• [WORK REQUEST]
Please reproduce the records exactly, leaving out any pictures.

• [TASK INPUT]

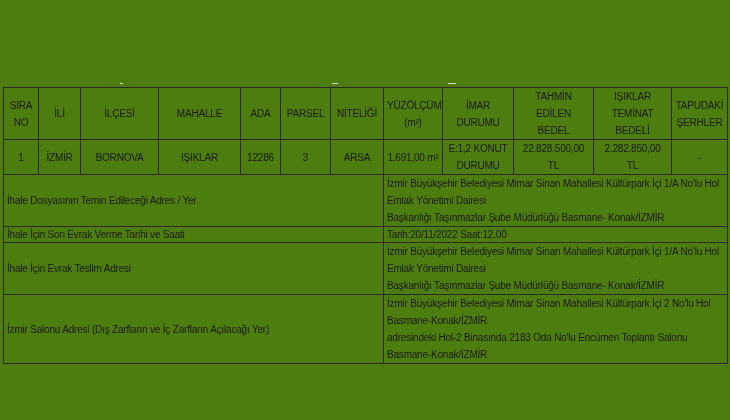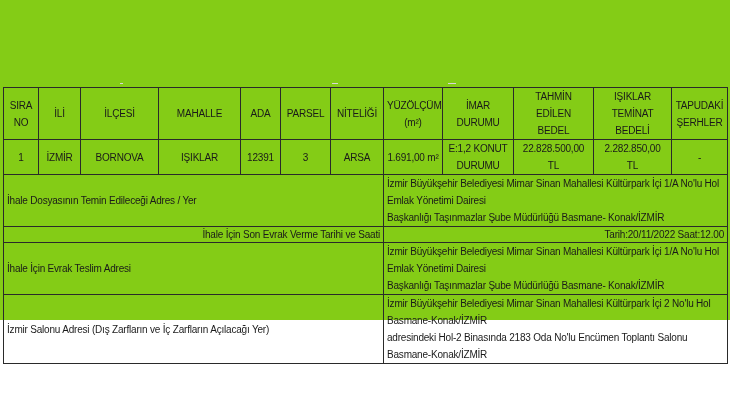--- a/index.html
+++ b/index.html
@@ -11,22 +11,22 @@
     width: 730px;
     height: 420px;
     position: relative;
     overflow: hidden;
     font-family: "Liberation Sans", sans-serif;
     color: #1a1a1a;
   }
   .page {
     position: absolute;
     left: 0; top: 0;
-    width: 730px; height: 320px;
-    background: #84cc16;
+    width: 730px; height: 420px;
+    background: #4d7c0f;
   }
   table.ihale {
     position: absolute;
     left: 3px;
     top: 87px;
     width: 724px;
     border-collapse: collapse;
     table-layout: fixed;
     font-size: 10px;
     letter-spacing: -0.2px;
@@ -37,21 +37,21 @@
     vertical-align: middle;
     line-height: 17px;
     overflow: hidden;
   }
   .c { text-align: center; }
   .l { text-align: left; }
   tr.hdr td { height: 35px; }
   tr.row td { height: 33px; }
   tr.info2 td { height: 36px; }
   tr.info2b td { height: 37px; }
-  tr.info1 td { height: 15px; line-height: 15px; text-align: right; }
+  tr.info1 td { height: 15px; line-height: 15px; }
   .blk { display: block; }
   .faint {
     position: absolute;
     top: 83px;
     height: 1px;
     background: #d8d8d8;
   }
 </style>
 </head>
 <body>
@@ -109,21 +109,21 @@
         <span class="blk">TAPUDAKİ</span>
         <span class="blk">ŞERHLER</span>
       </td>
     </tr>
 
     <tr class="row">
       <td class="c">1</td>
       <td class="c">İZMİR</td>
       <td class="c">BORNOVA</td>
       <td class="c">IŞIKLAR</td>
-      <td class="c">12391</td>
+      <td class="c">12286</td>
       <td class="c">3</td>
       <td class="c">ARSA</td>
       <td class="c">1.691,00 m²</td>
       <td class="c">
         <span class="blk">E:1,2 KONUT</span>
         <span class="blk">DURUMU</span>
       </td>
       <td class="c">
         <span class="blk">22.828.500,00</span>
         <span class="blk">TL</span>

• [RESPONSE]
--- a/index.html
+++ b/index.html
@@ -11,22 +11,22 @@
     width: 730px;
     height: 420px;
     position: relative;
     overflow: hidden;
     font-family: "Liberation Sans", sans-serif;
     color: #1a1a1a;
   }
   .page {
     position: absolute;
     left: 0; top: 0;
-    width: 730px; height: 320px;
-    background: #84cc16;
+    width: 730px; height: 420px;
+    background: #4d7c0f;
   }
   table.ihale {
     position: absolute;
     left: 3px;
     top: 87px;
     width: 724px;
     border-collapse: collapse;
     table-layout: fixed;
     font-size: 10px;
     letter-spacing: -0.2px;
@@ -37,21 +37,21 @@
     vertical-align: middle;
     line-height: 17px;
     overflow: hidden;
   }
   .c { text-align: center; }
   .l { text-align: left; }
   tr.hdr td { height: 35px; }
   tr.row td { height: 33px; }
   tr.info2 td { height: 36px; }
   tr.info2b td { height: 37px; }
-  tr.info1 td { height: 15px; line-height: 15px; text-align: right; }
+  tr.info1 td { height: 15px; line-height: 15px; }
   .blk { display: block; }
   .faint {
     position: absolute;
     top: 83px;
     height: 1px;
     background: #d8d8d8;
   }
 </style>
 </head>
 <body>
@@ -109,21 +109,21 @@
         <span class="blk">TAPUDAKİ</span>
         <span class="blk">ŞERHLER</span>
       </td>
     </tr>
 
     <tr class="row">
       <td class="c">1</td>
       <td class="c">İZMİR</td>
       <td class="c">BORNOVA</td>
       <td class="c">IŞIKLAR</td>
-      <td class="c">12391</td>
+      <td class="c">12286</td>
       <td class="c">3</td>
       <td class="c">ARSA</td>
       <td class="c">1.691,00 m²</td>
       <td class="c">
         <span class="blk">E:1,2 KONUT</span>
         <span class="blk">DURUMU</span>
       </td>
       <td class="c">
         <span class="blk">22.828.500,00</span>
         <span class="blk">TL</span>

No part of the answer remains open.